Task » Could you set down exactly the lines that start at the one containing "- け」動画がSNS拡散 広報部が経緯説明、" and end at the final line of the material below?

Given records »
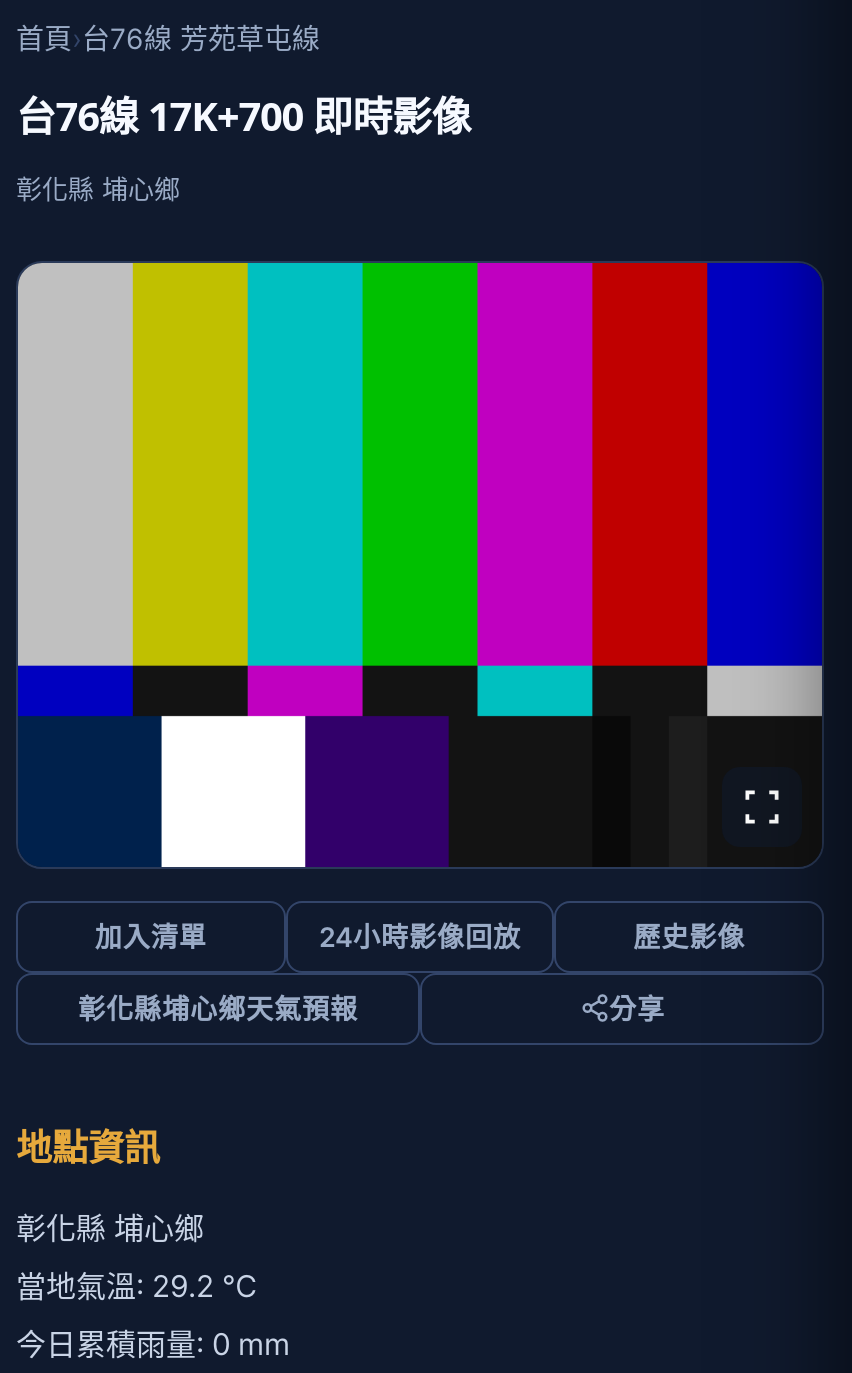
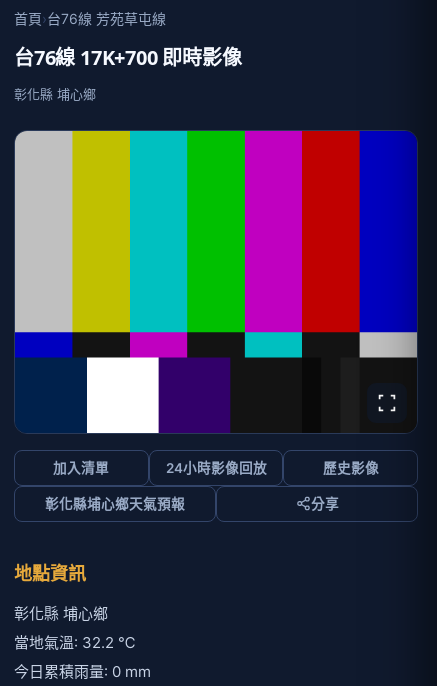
- 當地氣溫: 29.2 ℃
+ 當地氣溫: 32.2 ℃
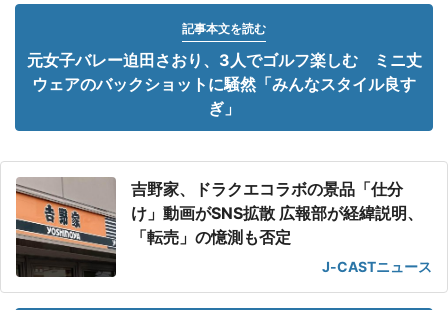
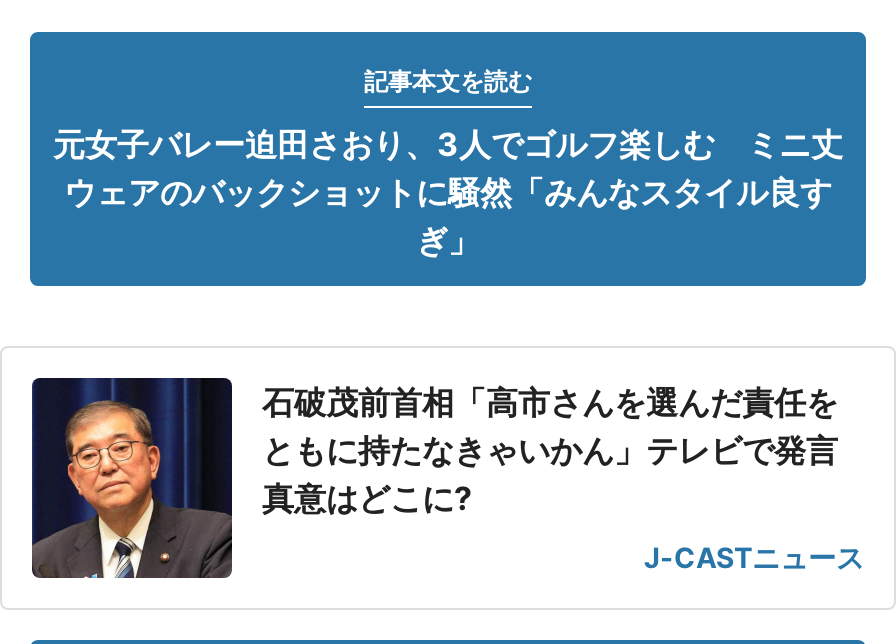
- [image]
- 吉野家、ドラクエコラボの景品「仕分
- け」動画がSNS拡散 広報部が経緯説明、
- 「転売」の憶測も否定
+ [image]
+ 石破茂前首相「高市さんを選んだ責任を
+ ともに持たなきゃいかん」テレビで発言
+ 真意はどこに?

Answer to this problem »
- け」動画がSNS拡散 広報部が経緯説明、
- 「転売」の憶測も否定
+ [image]
+ 石破茂前首相「高市さんを選んだ責任を
+ ともに持たなきゃいかん」テレビで発言
+ 真意はどこに?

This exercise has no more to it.